ST. PETERSBURG, Fla. -- Closer Casey Janssen was relegated to the role of a bystander Monday afternoon as the Blue Jays made their final preparations for Opening Day.
Toronto's clubhouse was loud and buzzing with excitement in the hours before Monday afternoon's first pitch against Tampa Bay, but Janssen was noticeably downcast. It's easy to figure out why after news broke Sunday afternoon that Janssen would miss the start of the season because of a lower back strain.
Janssen is expected to miss the first two weeks, a damaging blow to the veteran right-hander after he made a quick recovery from a shoulder injury earlier in the spring, only to be let down in the end by his back.
"I wanted, obviously, to pitch," Janssen said. "It's probably not the smartest thing to do and I don't know how it would react if I were to throw on it tonight. If I got that same feeling that I had on Friday, I'd be worthless for a couple of days.
"Unfortunately, it's probably the smart move, but I hate going on the DL. I want to go out there and compete and help my team, and you can't do a whole heck of a lot when you're on the DL."
Janssen had been limited to just three official spring appearances because of a sore shoulder. There were some initial concerns about whether he would be ready to start the season, but as camp neared a close, everything looked like it was going to be fine.

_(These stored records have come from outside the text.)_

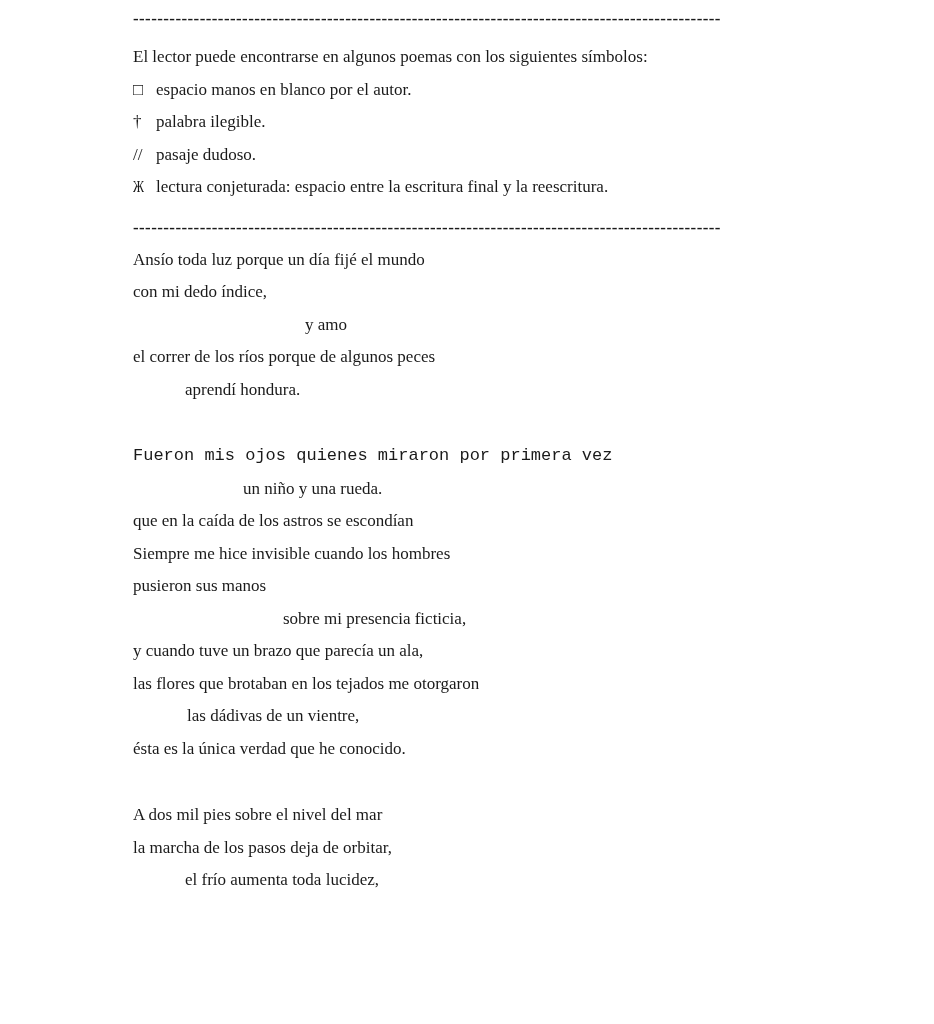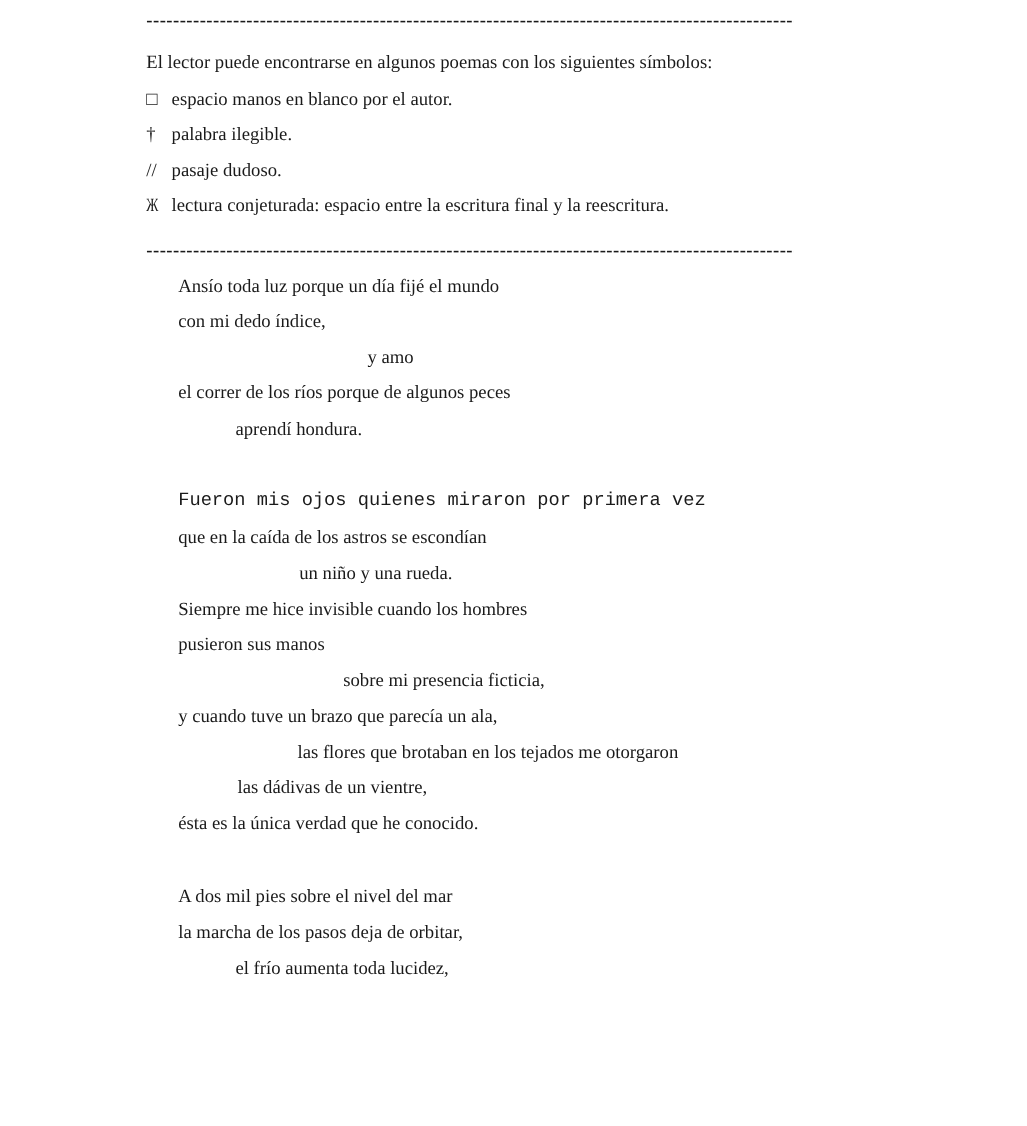"Ansío toda luz porque un" .poem-line { margin-left: 29px -> none }
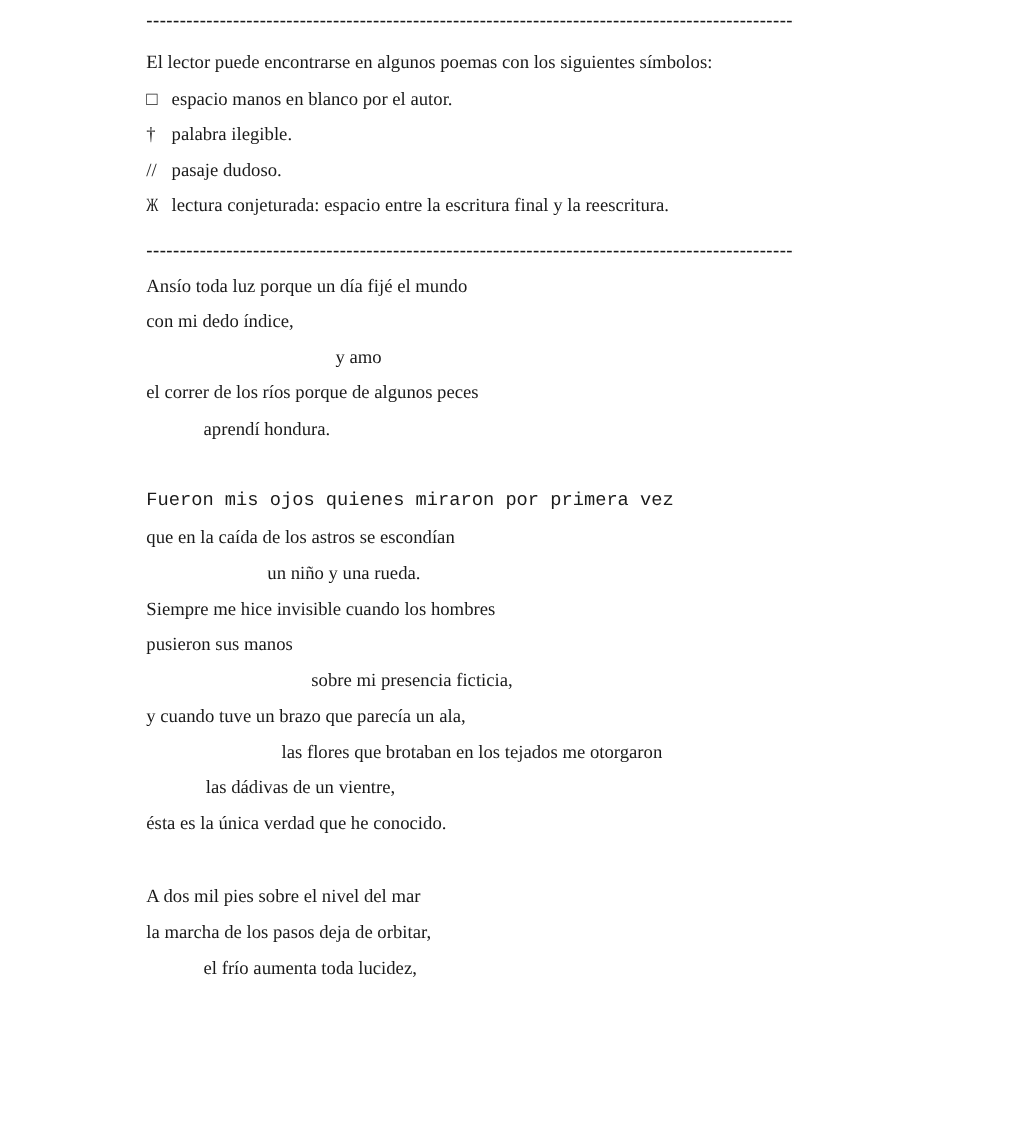"que en la caída de" div.poem-line { order: before "un niño y una rueda." -> after "un niño y una rueda." }
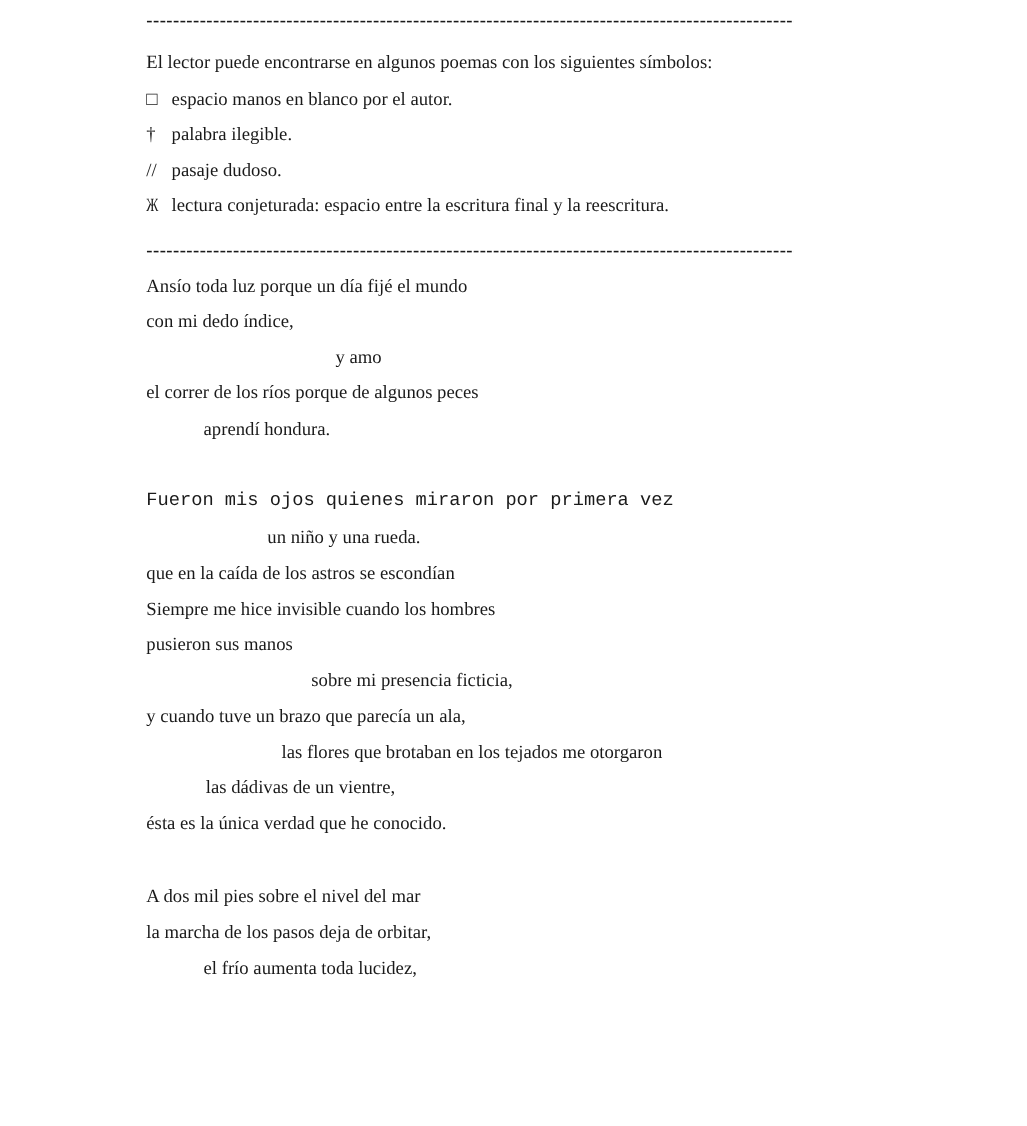"las flores que brotaban en" div.poem-line { text-align: center -> none }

The 32-year-old had said in those finals days that his arm and shoulder were feeling great, a lot better than they did just one year ago after he experienced similar issues. The only road block Janssen had to clear was pitching against the Mets in Montreal on Friday night in his final scheduled outing.
The back problems began while warming up in the bullpen for that appearance. He felt some tightness in his lower back/left abdominal area, and even though it wasn't enough to stop him from pitching, the discomfort stuck around for the next two days and prompted the club to have Janssen undergo an MRI.
The results revealed a minor strain and Janssen has been ordered to stop throwing until the tightness subsides. Janssen's goal is to be ready when his 15-day DL stint ends April 13 in Baltimore, but there is a danger of having that timeline pushed back unless he's able to resume throwing relatively quickly.
"I don't know, I'm chomping to get going," Janssen said. "I know just a little bit of rest will hopefully calm this thing down enough to where I can keep my arm in shape. As long as I don't lose that, I think it will be quick."
During Janssen's absence, the Blue Jays will hand the closing duties over to Sergio Santos, who recorded 30 saves for the White Sox in 2011. Santos was originally acquired to become Toronto's primary closer following that season, but he eventually lost the job because of prolonged injuries.
Santos is expected to receive most of the save opportunities but manager John Gibbons also didn't want to completely rule out the possibility of using others such as Steve Delabar or Brett Cecil, depending on the situation.